Task to carry out: Set down each entry below exactly as written, keeping the pictures out.

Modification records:
▬▬▬▬▬▬▬▬▬▬
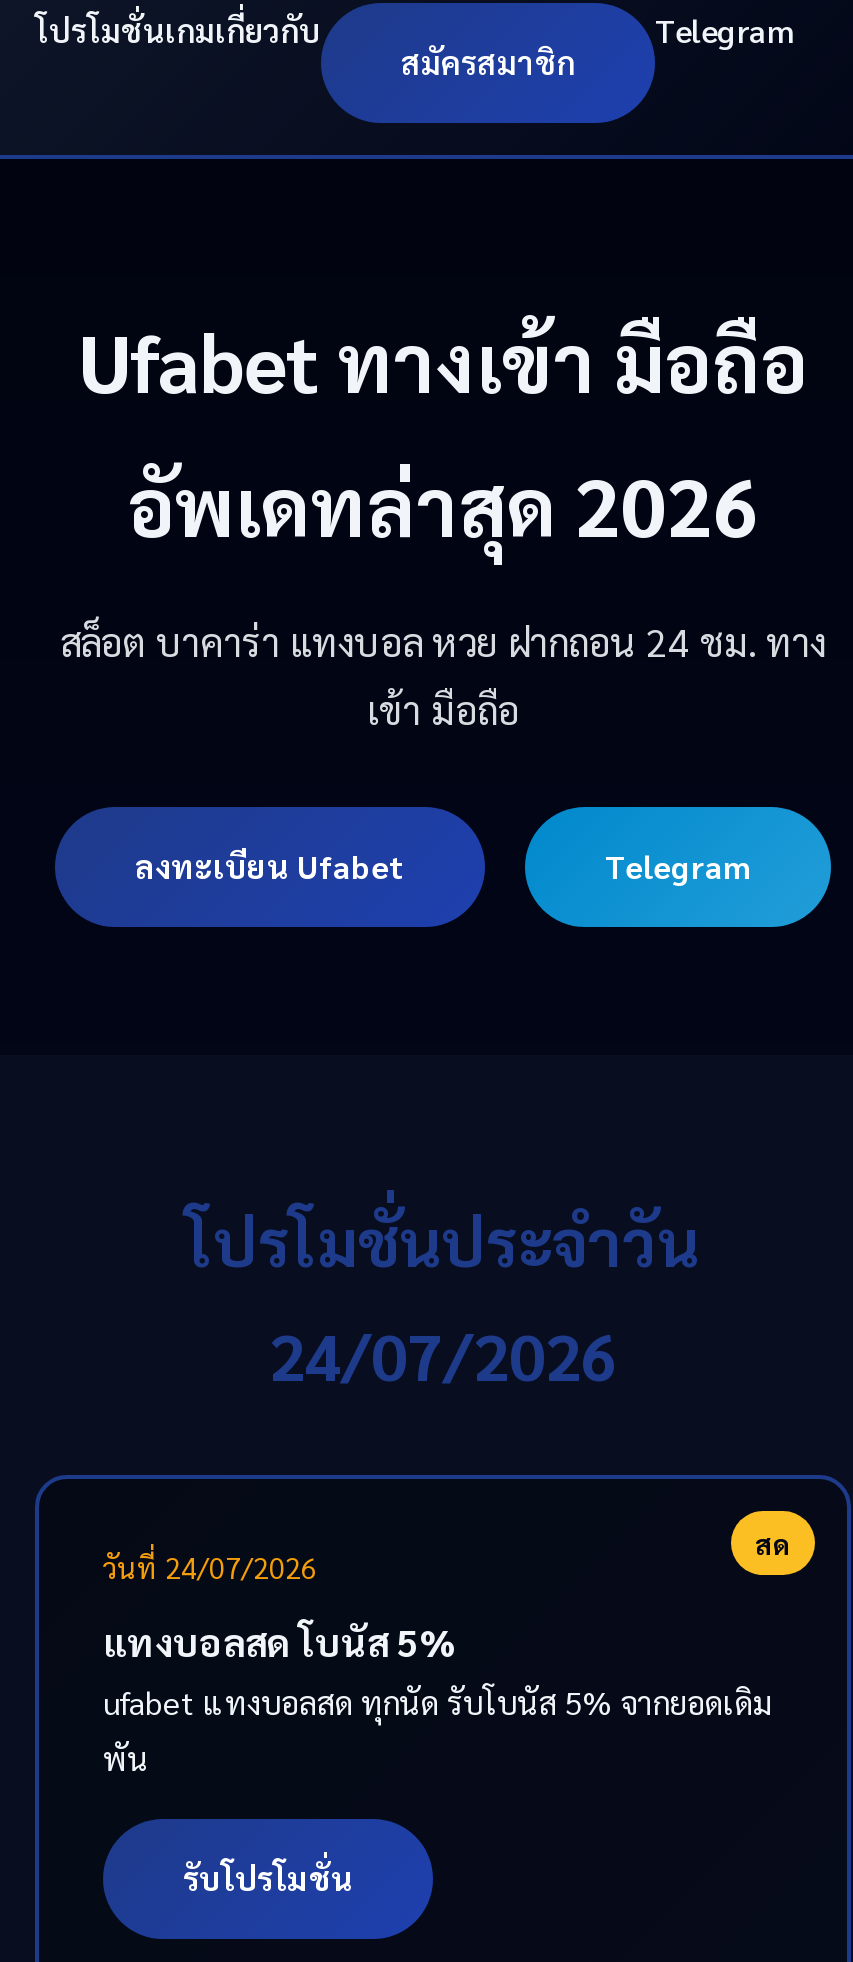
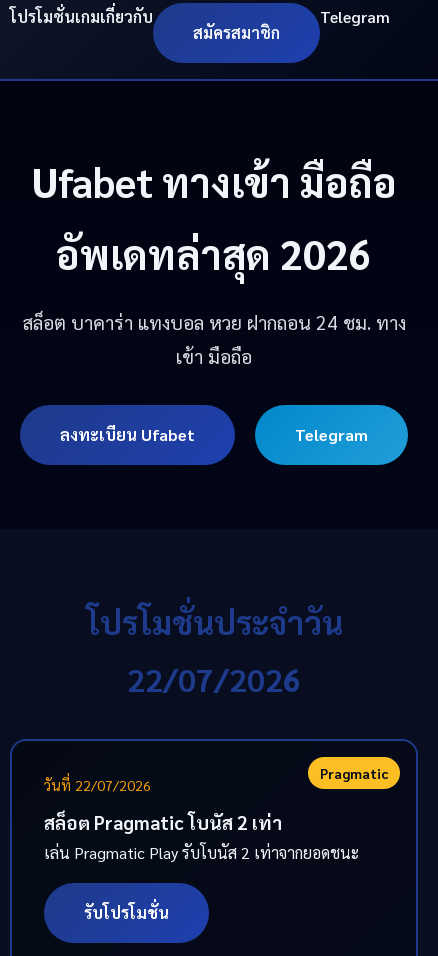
- 24/07/2026
+ 22/07/2026

- สด
- วันที่ 24/07/2026
+ Pragmatic
+ วันที่ 22/07/2026

- แทงบอลสด โบนัส 5%
- ufabet แทงบอลสด ทุกนัด รับโบนัส 5% จากยอดเดิม
- พัน
+ สล็อต Pragmatic โบนัส 2 เท่า
+ เล่น Pragmatic Play รับโบนัส 2 เท่าจากยอดชนะ
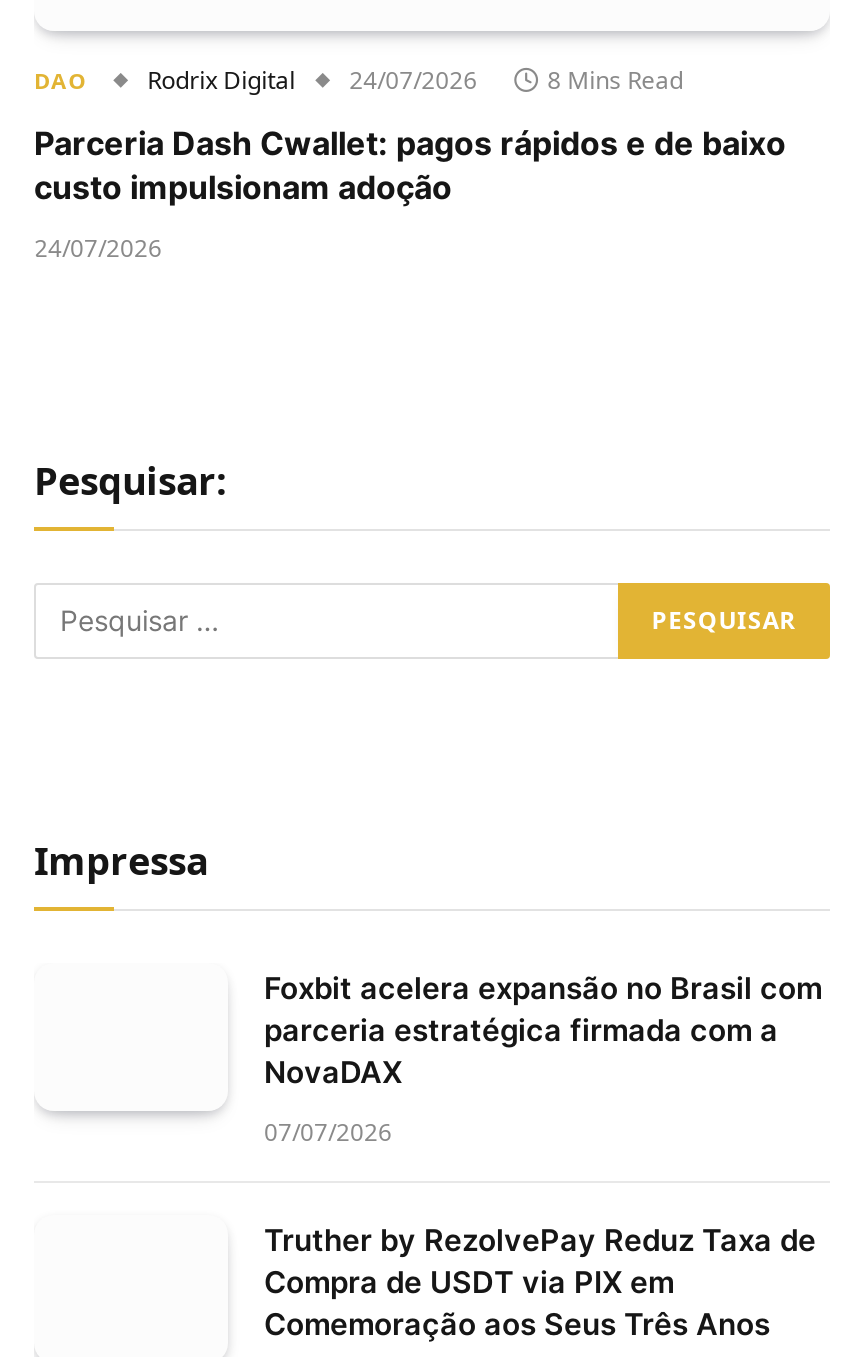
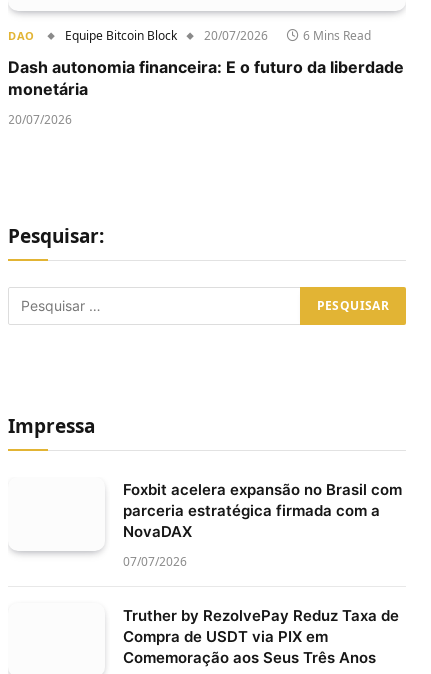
- Rodrix Digital
- 24/07/2026
- 8 Mins Read
+ Equipe Bitcoin Block
+ 20/07/2026
+ 6 Mins Read

- Parceria Dash Cwallet: pagos rápidos e de baixo
- custo impulsionam adoção
+ Dash autonomia financeira: E o futuro da liberdade
+ monetária

- 24/07/2026
+ 20/07/2026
▬▬▬▬▬▬▬▬▬▬
Output of the task:
- 24/07/2026
+ 22/07/2026

- สด
- วันที่ 24/07/2026
+ Pragmatic
+ วันที่ 22/07/2026

- แทงบอลสด โบนัส 5%
- ufabet แทงบอลสด ทุกนัด รับโบนัส 5% จากยอดเดิม
- พัน
+ สล็อต Pragmatic โบนัส 2 เท่า
+ เล่น Pragmatic Play รับโบนัส 2 เท่าจากยอดชนะ
- Rodrix Digital
- 24/07/2026
- 8 Mins Read
+ Equipe Bitcoin Block
+ 20/07/2026
+ 6 Mins Read

- Parceria Dash Cwallet: pagos rápidos e de baixo
- custo impulsionam adoção
+ Dash autonomia financeira: E o futuro da liberdade
+ monetária

- 24/07/2026
+ 20/07/2026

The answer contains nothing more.